Output only the lines below that start at the line containing "text-align: left ->" and end at the line containing "color: #ec4899 ->", with both ends kept.

• [Source data]:
──────────────────────────────

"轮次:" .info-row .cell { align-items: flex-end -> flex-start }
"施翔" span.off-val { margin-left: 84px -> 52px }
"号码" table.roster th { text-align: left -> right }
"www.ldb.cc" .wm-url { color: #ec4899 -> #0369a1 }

──────────────────────────────

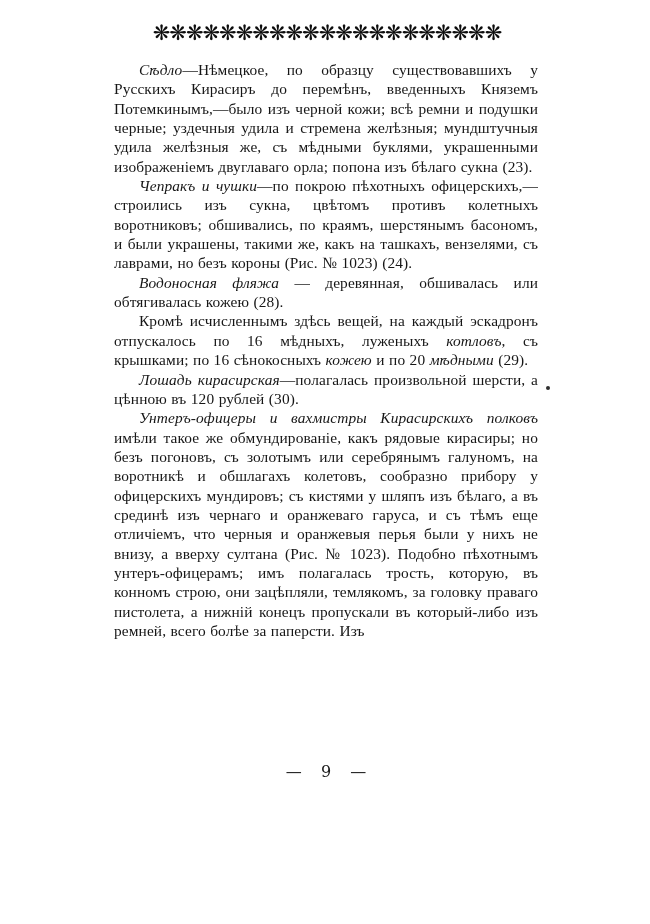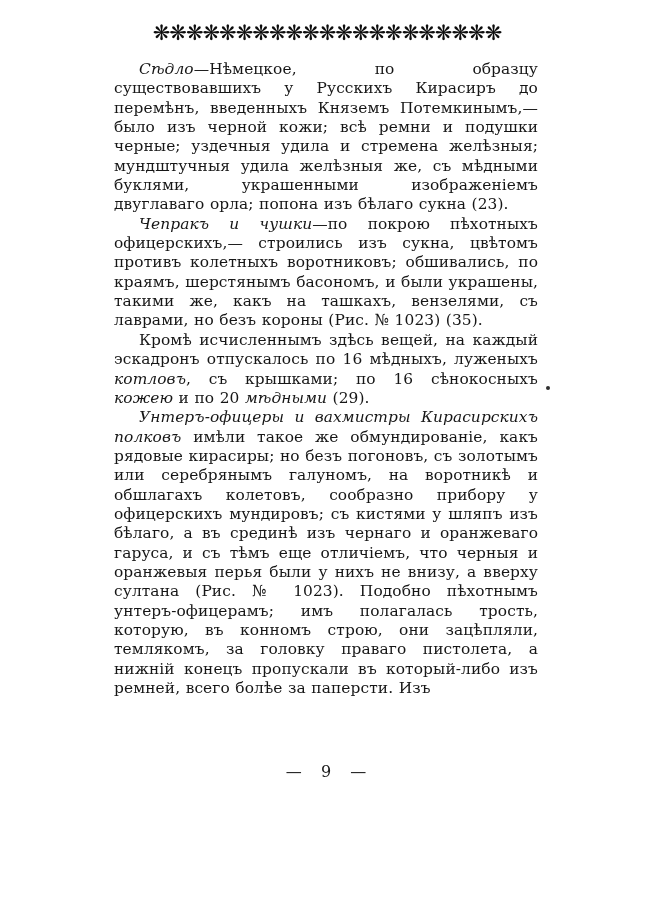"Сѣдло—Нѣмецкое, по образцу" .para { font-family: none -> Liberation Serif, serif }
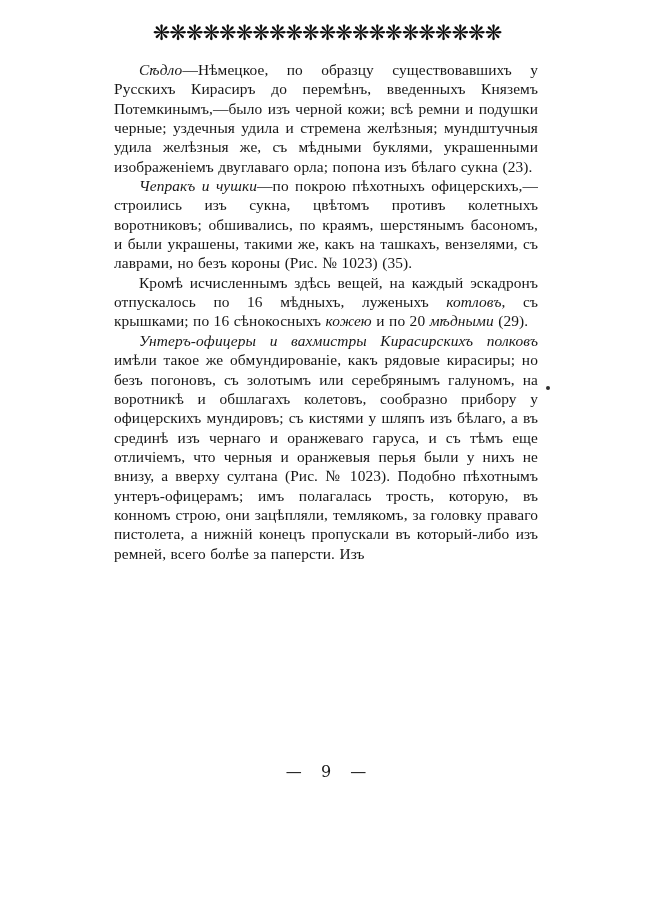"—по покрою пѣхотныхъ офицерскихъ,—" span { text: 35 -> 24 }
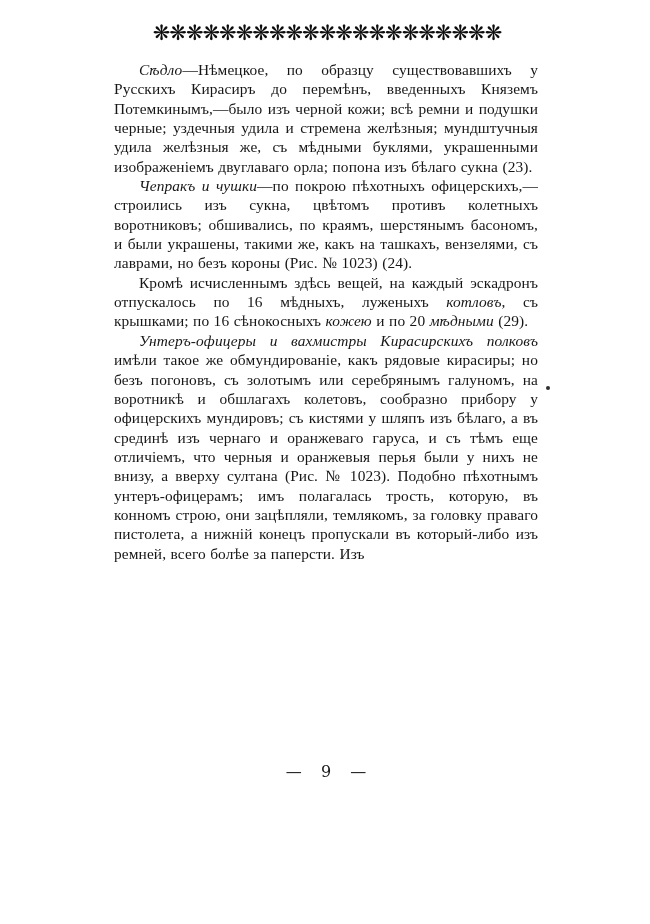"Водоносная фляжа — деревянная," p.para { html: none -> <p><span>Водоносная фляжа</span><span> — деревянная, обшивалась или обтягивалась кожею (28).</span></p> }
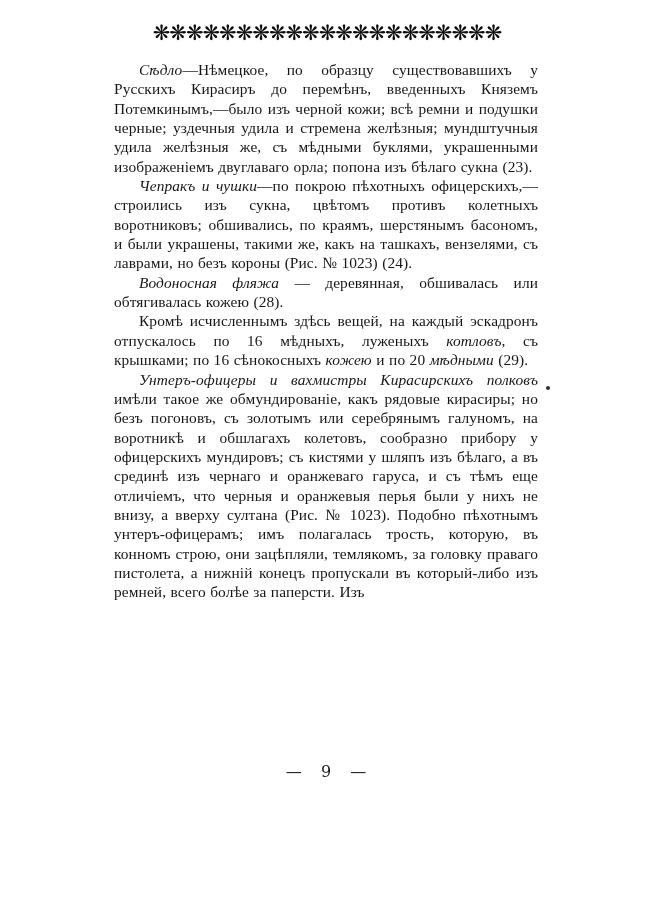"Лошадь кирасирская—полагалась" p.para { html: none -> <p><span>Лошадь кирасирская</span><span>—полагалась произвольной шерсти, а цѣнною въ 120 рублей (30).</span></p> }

──────────────────────────────

• [Solution to the problem]:
"号码" table.roster th { text-align: left -> right }
"www.ldb.cc" .wm-url { color: #ec4899 -> #0369a1 }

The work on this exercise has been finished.